C’est au départ que les voyages sont les plus beaux parce qu’ils sont pleins de promesses ! Je pars à la guerre et ma curiosité est plus grande que ma peur. Je suis comme ça. Je me sens plus vivant même si de grands dangers m’attendent.
C’est une question de vie ou de mort pour l’Europe. La puissance allemande peut tout raser. Toutes nos grandes cultures sont en jeu, langues, littérature, philosophie, peinture, sculpture, liberté, démocratie, tout, tout est menacé. Si Hitler gagne, être Français, Anglais, Autrichien, Hollandais ne voudra plus rien dire. Nous serons tous des nationaux-socialistes, des nazis, et nous parlerons allemand ! En tout cas, c’est le rêve d’Hitler. Rien que d’y penser, ça me donne envie de vomir. Donc, il faut les massacrer, et un massacre, c’est un massacre et ça inclut celui qui frappe comme celui qui tombe !
Il faut dire qu’on ne prépare pas une grande armée au combat en criant ciseau ! C’est donc toujours l’entraînement et l’apprentissage du maniement des armes qui nous occupent. Notre régiment se déplace souvent. On découvre la campagne, qui est très verte malgré la saison. Je voudrais bien que tu voies les maisons aux toits de chaume qui se trouvent au village non loin d’ici.
Par contre, on sent de la tension partout, comme si la guerre planait avec les nuages au-dessus du pays.
Ici, les gens ne savent même pas où se trouve l’Allemagne sur une carte ! Une guerre mondiale menace, puis nous, on pense à se protéger d’Ottawa. Je n’en reviens jamais de voir comment les Canadiens français se coupent du reste du monde tout le temps. L’ennemi, c’est l’Anglais, personne d’autre, le reste ne les regarde pas. Maudit, il faut voir plus loin ! Il faut que les hommes libres comme moi mettent leur culotte pour aller se battre !
La guerre ne ralentissait rien ; au contraire, elle accélérait tout, le rythme de travail, les déplacements, la production en général et l’introduction d’éléments nouveaux dans la vie quotidienne. Sans l’approuver, on s’habituait peu à peu à l’absence de ceux qui étaient partis comme volontaires, d’autant qu’aucun n’avait encore souffert au combat.

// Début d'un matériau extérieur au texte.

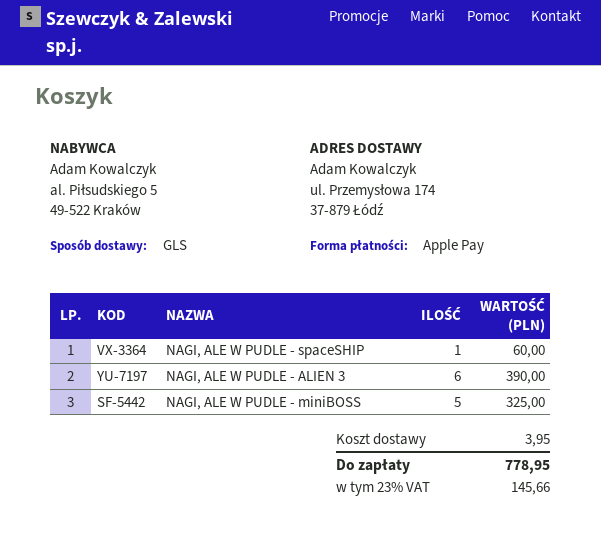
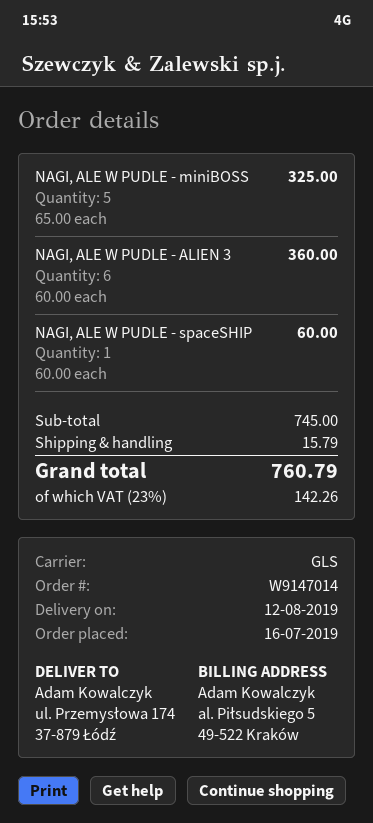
NAGI, ALE W PUDLE - ALIEN 3: 6 for 390.00 -> 6 for 360.00
shipping: 3.95 -> 15.79
tax: 23% = 145.66 -> 23% = 142.26
total: 778.95 -> 760.79

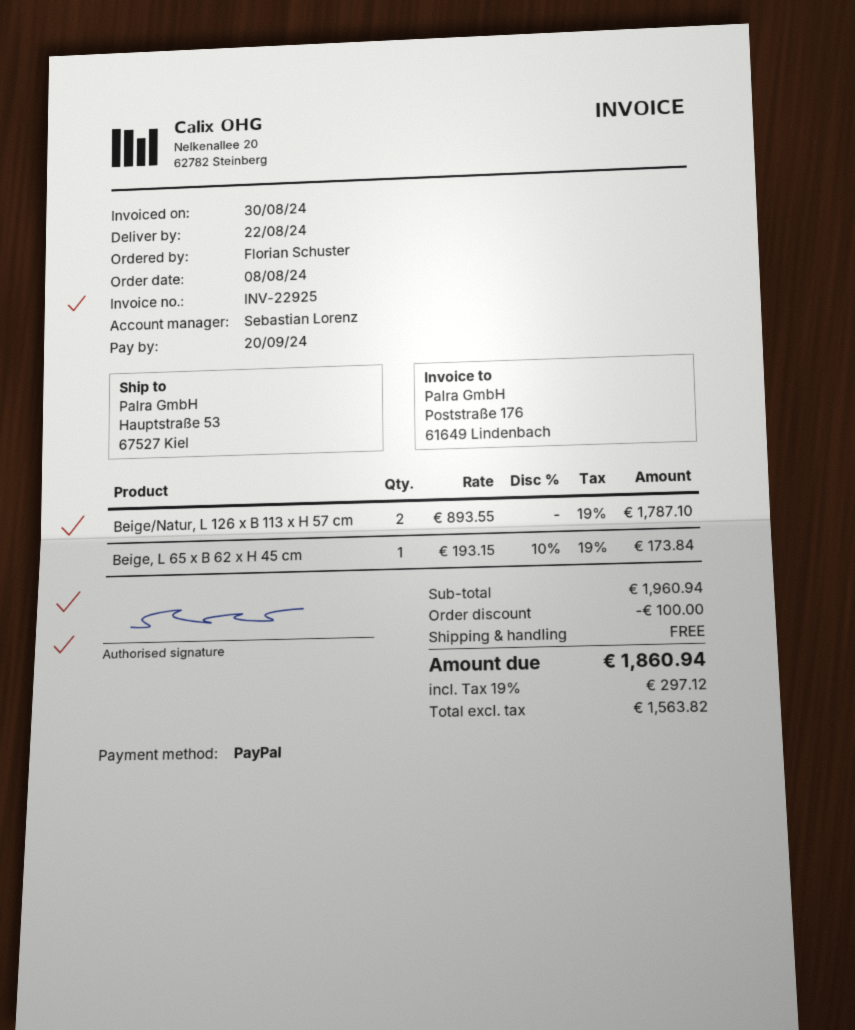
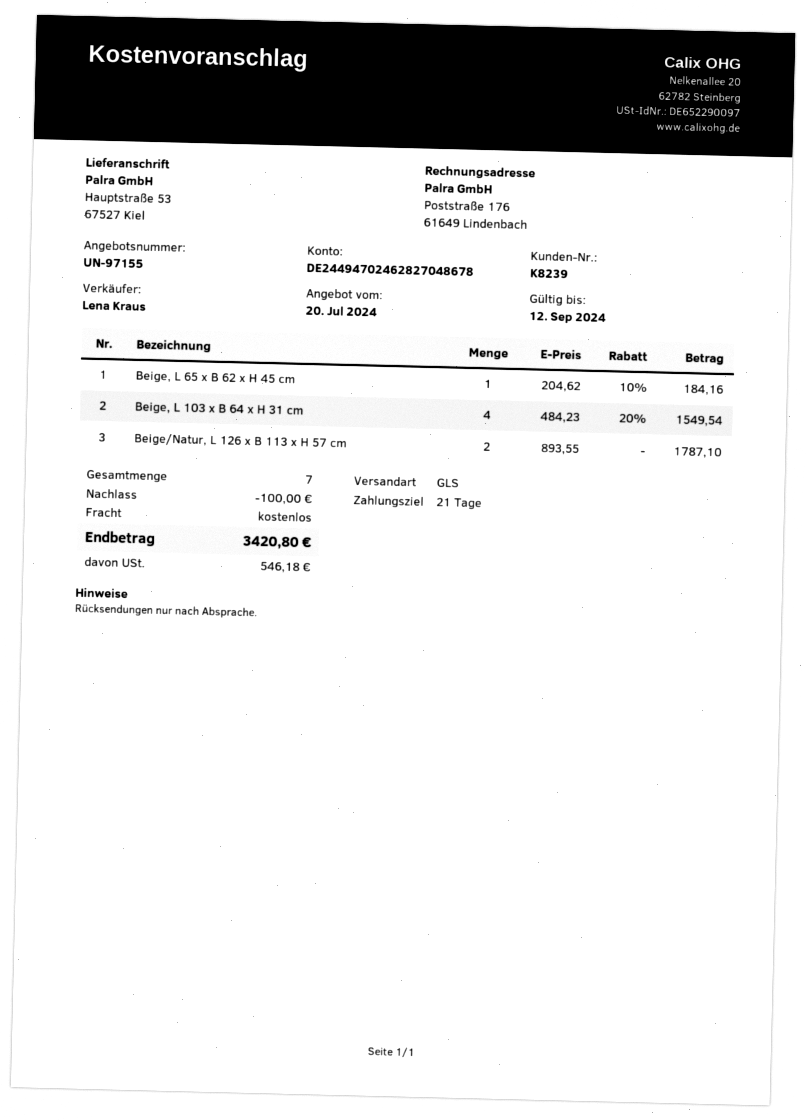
sales rep: Sebastian Lorenz -> Lena Kraus
Beige, L 65 x B 62 x H 45 cm: 1 x 193.15 - 10% = 173.84 -> 1 x 204.62 - 10% = 184.16
Beige, L 103 x B 64 x H 31 cm: none -> 4 x 484.23 - 20% = 1549.54
tax: 297.12 -> 546.18
total: 1860.94 -> 3420.80

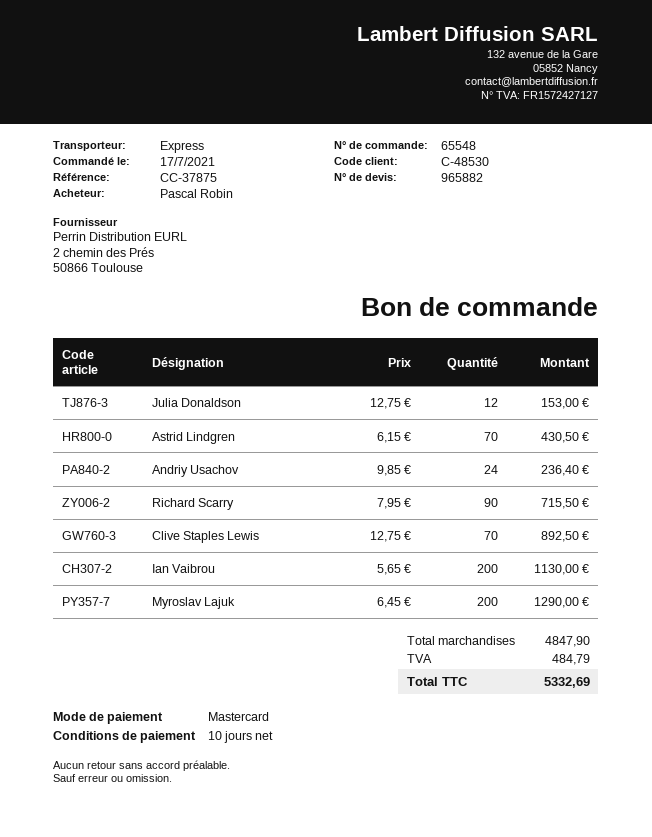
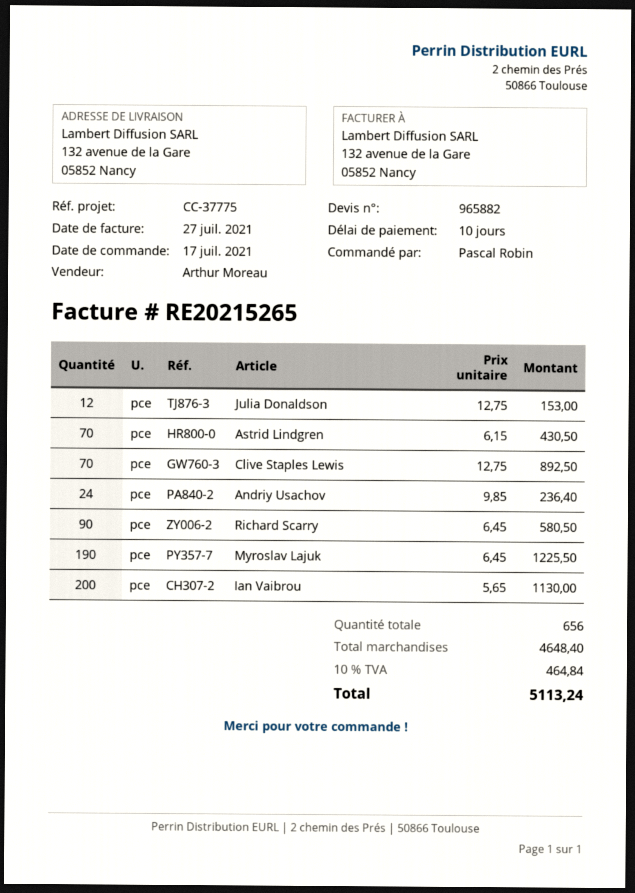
reference: CC-37875 -> CC-37775
Richard Scarry: 90 x 7.95 = 715.50 -> 90 x 6.45 = 580.50
Myroslav Lajuk: 200 x 6.45 = 1290.00 -> 190 x 6.45 = 1225.50
subtotal: 4847.90 -> 4648.40
tax: 484.79 -> 464.84
total: 5332.69 -> 5113.24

Hitler est un fanatique, puis les Allemands le suivent comme un troupeau suit son mâle. Son armée est rentrée en Pologne au début du mois. Il a fait alliance avec Staline. Il ne s’arrêtera pas là. Je te le dis, la Grande Guerre n’était rien à côté de celle qui s’en vient.
Avec la guerre qui commence et tous ces départs, on ne sait plus ce que l’avenir nous réserve. Alors, on revient sur le passé, bien inutilement puisqu’on ne peut rien recommencer dans la vie. Je n’ai plus qu’à continuer à prendre soin de mon monde.
Pour l’instant, la vie militaire s’annonce donc plutôt agréable, à la condition que l’on accepte la discipline et tout ce qui vient avec. Il faut une permission pour tout, mais c’est bien normal quand on est soldat.